The Reading Room

Spycatcher 3

Lt. Col. Oreste Pinto’s Spycatcher Books….

Here’s an intriguing book given to me by my brother, Spycatcher 3, written by Lt. Col. Oreste Pinto (1889-1961) a remarkable Dutch counter intelligence officer, once described by President Eisenhower as ‘ the world’s greatest living expert on security’. Pinto, whose first books Spy-catcher and Friend or Foe? inspired the BBC television series Spycatcher starring Bernard Archard which ran from 1959 to 1961 and was based on Pinto’s real-life exploits as an intelligence officer during the World War Two.

Pinto specialised in interrogation and was incredibly successful at exposing enemy agents posing as refugees fleeing to England and each of the televised episodes of Spycatcher showed Pinto’s character interrogating suspects using the real-life Pinto’s favoured technique of psychology over brute force. Reading Pinto’s book makes one realise the enormity of the situation he and the government faced with refugees coming into the United Kingdom from so many countries and backgrounds. Pinto recalls how one ship docking in Glasgow from Canada had brought eight hundred refugees including French, Belgian, Dutch and Polish as well as Spanish Communists who had fled to France following Franco’s victory in the Spanish Civil War. Each of these had to be interviewed, searched and their belongings examined before being issued with landing cards. That was but one ship.

Spycatcher 3 was the last book in the series, published by Four Square Books in 1960, one year before the author’s death and as one might suspect, it is a lesson in humility: ‘Anyone who has seen the Spy-Catcher television series to date, so brilliantly presented by the BBC may have received the impression that Allied Counter-Intelligence during the Second World War consisted of one man. Me!’
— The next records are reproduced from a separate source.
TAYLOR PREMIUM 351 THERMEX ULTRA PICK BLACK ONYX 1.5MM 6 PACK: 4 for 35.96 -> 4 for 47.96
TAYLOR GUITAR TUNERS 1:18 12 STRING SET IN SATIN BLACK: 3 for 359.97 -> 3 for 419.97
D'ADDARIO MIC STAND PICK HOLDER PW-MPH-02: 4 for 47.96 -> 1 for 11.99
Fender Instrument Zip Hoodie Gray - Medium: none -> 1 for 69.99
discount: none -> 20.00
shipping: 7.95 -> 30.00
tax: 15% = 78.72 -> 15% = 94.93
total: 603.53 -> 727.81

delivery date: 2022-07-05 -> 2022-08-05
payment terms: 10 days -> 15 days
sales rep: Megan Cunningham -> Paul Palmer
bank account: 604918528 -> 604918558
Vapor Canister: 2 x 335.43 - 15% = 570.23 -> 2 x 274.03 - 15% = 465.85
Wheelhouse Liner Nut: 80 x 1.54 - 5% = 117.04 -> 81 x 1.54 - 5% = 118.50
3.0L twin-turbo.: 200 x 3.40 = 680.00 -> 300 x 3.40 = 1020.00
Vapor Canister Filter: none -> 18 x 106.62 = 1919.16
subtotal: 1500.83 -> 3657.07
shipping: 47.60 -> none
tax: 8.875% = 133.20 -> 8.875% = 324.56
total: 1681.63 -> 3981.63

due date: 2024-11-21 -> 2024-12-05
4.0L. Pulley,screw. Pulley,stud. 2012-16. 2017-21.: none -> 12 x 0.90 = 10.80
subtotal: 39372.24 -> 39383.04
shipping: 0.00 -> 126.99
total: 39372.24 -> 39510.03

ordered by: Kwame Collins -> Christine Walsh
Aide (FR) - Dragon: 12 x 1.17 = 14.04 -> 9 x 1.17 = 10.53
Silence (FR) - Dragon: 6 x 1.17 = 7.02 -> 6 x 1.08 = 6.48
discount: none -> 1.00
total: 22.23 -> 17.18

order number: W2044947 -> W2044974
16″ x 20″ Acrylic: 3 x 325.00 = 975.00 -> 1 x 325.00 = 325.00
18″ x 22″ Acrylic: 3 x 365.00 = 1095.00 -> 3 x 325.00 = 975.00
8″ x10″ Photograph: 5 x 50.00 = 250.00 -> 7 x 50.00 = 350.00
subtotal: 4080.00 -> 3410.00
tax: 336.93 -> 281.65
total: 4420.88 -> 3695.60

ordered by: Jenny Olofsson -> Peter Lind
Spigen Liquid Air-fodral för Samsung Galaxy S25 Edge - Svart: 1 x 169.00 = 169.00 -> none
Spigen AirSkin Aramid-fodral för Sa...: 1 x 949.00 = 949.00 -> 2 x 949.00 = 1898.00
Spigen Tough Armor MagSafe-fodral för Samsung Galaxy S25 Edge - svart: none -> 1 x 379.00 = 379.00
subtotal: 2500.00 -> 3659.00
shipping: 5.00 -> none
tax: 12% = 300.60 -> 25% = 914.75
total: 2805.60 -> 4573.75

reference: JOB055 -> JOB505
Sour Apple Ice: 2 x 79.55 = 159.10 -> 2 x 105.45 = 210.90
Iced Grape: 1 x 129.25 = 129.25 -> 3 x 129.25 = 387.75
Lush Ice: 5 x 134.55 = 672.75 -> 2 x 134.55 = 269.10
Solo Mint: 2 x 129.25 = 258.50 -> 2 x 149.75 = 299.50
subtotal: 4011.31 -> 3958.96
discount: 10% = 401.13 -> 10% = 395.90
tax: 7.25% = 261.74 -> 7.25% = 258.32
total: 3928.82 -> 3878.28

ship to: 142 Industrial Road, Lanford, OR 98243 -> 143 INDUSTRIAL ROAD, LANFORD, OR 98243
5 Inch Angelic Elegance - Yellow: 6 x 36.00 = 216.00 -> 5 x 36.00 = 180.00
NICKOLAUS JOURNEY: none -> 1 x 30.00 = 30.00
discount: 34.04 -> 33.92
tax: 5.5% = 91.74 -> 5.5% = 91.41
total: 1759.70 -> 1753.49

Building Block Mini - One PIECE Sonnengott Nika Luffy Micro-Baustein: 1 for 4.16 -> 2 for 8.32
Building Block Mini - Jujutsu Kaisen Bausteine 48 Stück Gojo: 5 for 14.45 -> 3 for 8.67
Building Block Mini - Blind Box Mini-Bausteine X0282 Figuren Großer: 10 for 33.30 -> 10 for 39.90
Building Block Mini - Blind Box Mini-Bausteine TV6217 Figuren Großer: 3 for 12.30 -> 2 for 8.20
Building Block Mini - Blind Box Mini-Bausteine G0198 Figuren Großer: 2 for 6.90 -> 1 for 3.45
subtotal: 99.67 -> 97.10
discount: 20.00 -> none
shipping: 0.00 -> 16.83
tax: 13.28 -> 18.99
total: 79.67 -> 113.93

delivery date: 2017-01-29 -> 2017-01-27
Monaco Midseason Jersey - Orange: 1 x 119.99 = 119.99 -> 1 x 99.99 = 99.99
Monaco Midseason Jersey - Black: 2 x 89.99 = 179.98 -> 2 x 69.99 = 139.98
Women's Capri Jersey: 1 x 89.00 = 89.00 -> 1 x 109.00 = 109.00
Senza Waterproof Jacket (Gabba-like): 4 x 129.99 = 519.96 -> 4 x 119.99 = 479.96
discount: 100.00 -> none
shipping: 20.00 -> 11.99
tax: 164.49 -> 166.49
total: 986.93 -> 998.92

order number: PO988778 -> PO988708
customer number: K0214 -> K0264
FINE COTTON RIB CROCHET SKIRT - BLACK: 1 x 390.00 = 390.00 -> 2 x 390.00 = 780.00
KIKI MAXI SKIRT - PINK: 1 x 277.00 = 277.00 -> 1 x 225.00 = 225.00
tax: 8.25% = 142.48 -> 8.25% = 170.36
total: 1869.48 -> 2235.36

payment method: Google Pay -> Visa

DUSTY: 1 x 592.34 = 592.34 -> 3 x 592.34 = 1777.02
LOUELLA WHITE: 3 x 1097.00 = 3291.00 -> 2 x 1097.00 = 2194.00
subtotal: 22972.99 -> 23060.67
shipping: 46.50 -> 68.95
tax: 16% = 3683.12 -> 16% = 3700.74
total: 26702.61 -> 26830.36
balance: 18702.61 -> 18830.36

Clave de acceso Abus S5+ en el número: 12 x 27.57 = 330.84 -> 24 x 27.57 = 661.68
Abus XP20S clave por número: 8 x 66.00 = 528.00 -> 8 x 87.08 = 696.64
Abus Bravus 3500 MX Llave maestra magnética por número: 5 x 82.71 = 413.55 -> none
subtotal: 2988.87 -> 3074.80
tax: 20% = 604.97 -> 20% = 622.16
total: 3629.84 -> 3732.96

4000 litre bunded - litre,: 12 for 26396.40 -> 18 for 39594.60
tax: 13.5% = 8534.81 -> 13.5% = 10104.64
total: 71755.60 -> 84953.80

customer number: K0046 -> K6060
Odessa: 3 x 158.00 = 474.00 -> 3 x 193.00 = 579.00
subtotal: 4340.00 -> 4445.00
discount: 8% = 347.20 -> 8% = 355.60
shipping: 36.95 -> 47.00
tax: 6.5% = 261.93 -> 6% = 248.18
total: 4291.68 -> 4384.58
For anyone interested in the world of espionage and specifically during the Second World War then these books are a must-have. Pinto was ahead of his time, his approach and moral opposition to forceful interrogation reaped rewards. He led a remarkable life during the War and despite long-term poor health we must be grateful that he managed to commit his memoirs to paper in these three volumes.